# FITNESS and NUTRITION FORUM > SUPPLEMENTS >  trenadrol vs. superdrol

## muscles03

which one gives more aggression and better results?

----------


## kyjelly

Not sure about aggression, but as for results. From what Ive seen and heard, SD is better. Slightly more toxic, but better results.

But you gotta have your supps and PCT all in line.

----------


## muscles03

bump

----------


## muscles03

what is a good pct for SD?

----------


## UpstateTank

aromasin and clomid

----------


## muscles03

is there any reason why trenadrol is 37.99 and superdrol is 70.00?

----------


## hawktribal

superdrol has been discontinued for awhile and there are limited quantities thus the high price

----------


## hardgainer12

> superdrol has been discontinued for awhile and there are limited quantities thus the high price


ya it used to be like 40 bucks. ahhh the good ol days

----------


## novastepp

if you're thinking about taking SD, make sure you don't slack with BP and liver support supps. that is the biggest risk with SD, IMO.

----------


## rar1015

> if you're thinking about taking SD, make sure you don't slack with BP and liver support supps. that is the biggest risk with SD, IMO.

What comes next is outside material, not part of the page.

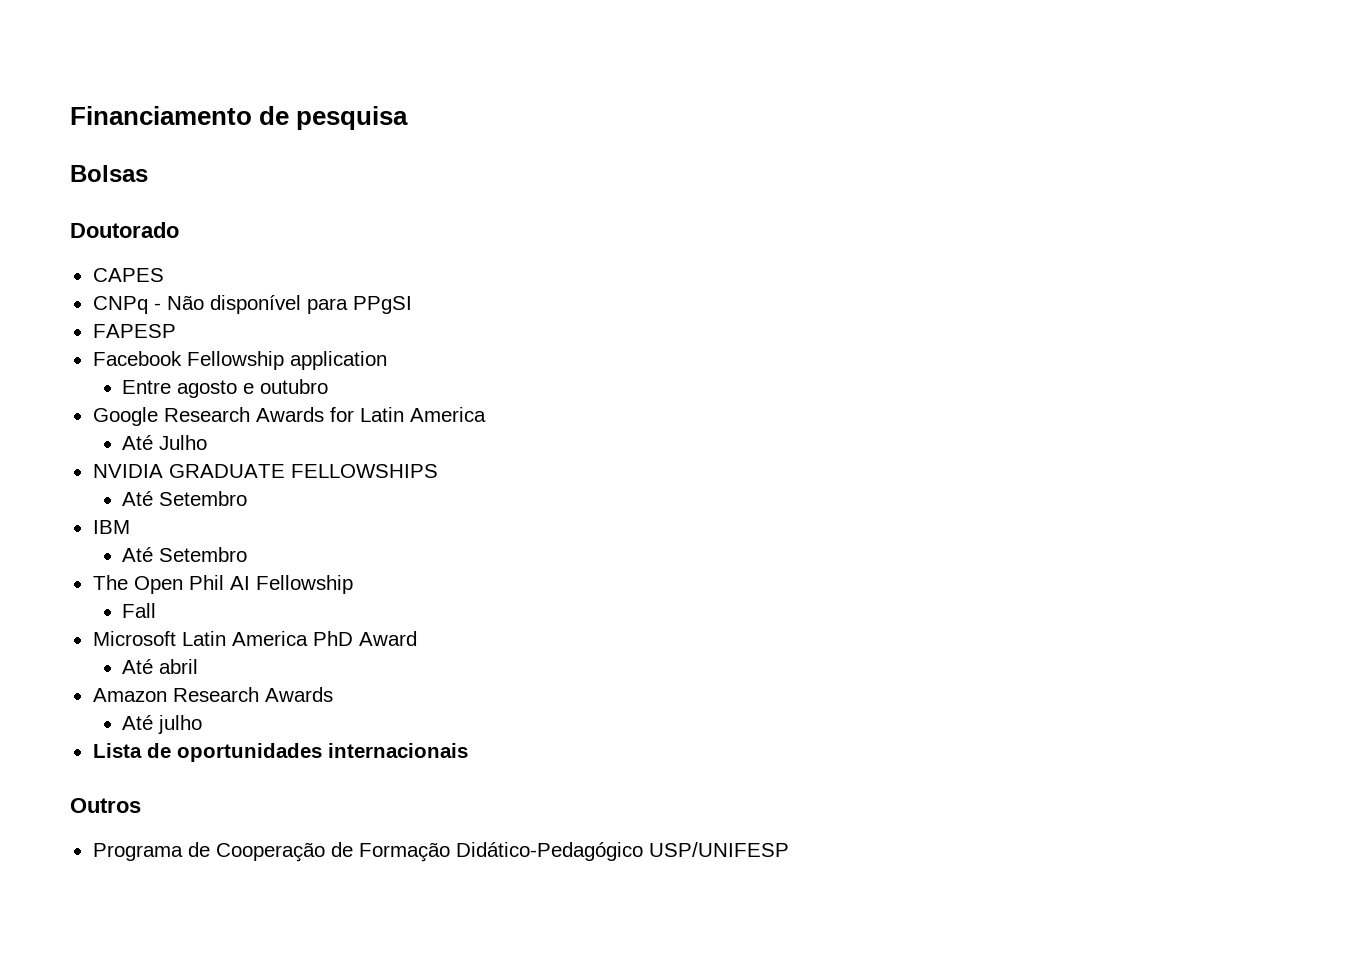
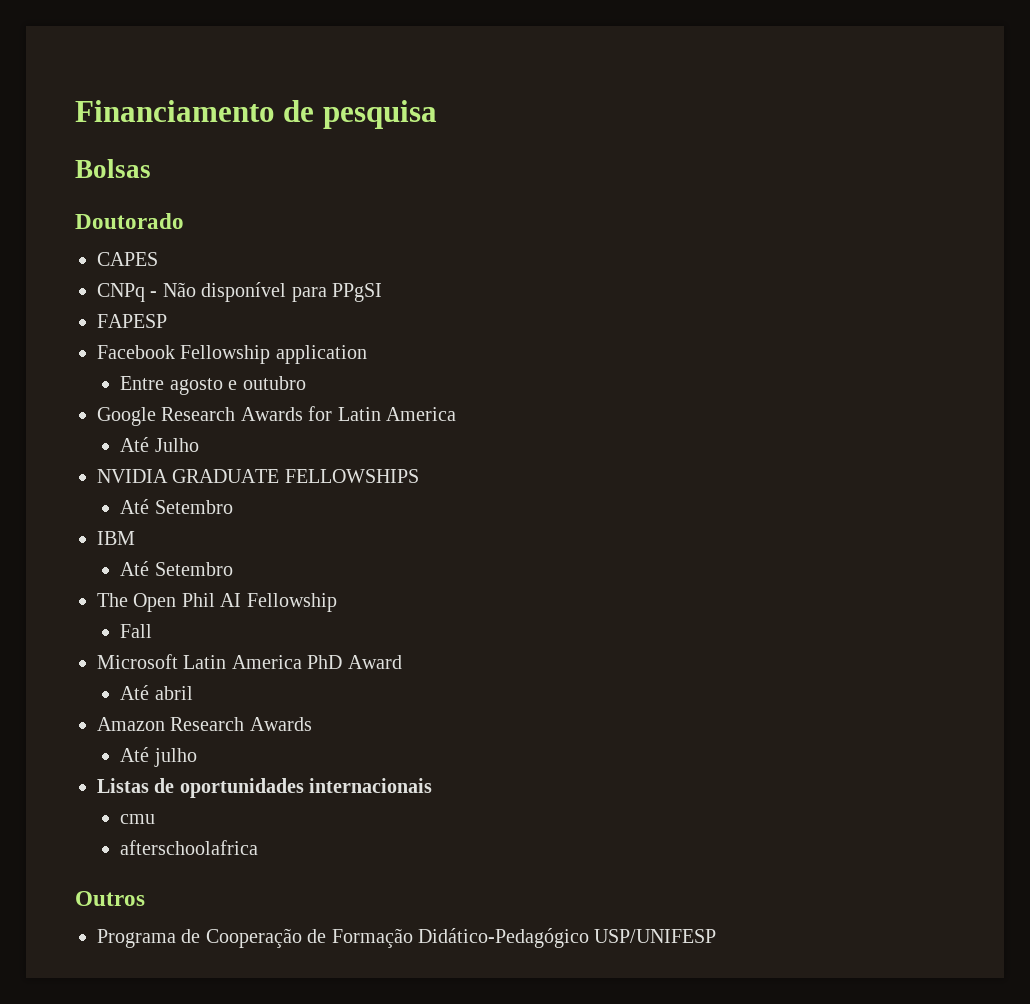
- Lista de oportunidades internacionais
+ Listas de oportunidades internacionais
+ cmu
+ afterschoolafrica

Agreed, and i would make sure to have something for you Cholestrol too.

----------


## suprman09

What are some of the good generic SD brands?

----------


## kyjelly

yeah, I got a nose bleed on SD.....so watch yr BP.

haha the good ol days...back when I could get 2 bottles for $50.

----------


## Papi93

Does anyone have some input on trenadrol?

----------


## dboy

> What are some of the good generic SD brands?



legal gear Methyl Masterdrol at 10mg and fast action S-Drol in 12mg --- i'm just finishing a cycle of mm and am totally impressed by the way

----------


## kyjelly

> Does anyone have some input on trenadrol?




1 guy at GNC, has ran SD and Tren ...2 different cycles.

And said overall, SD was better. Not sure on any details, but he said overall SD was better than trenadrol....for him at least.

----------


## rar1015

Yeah i would also like to here more on trenadrol if anyone has any experience with it.

----------


## Papi93

> 1 guy at GNC, has ran SD and Tren ...2 different cycles.
> 
> And said overall, SD was better. Not sure on any details, but he said overall SD was better than trenadrol....for him at least.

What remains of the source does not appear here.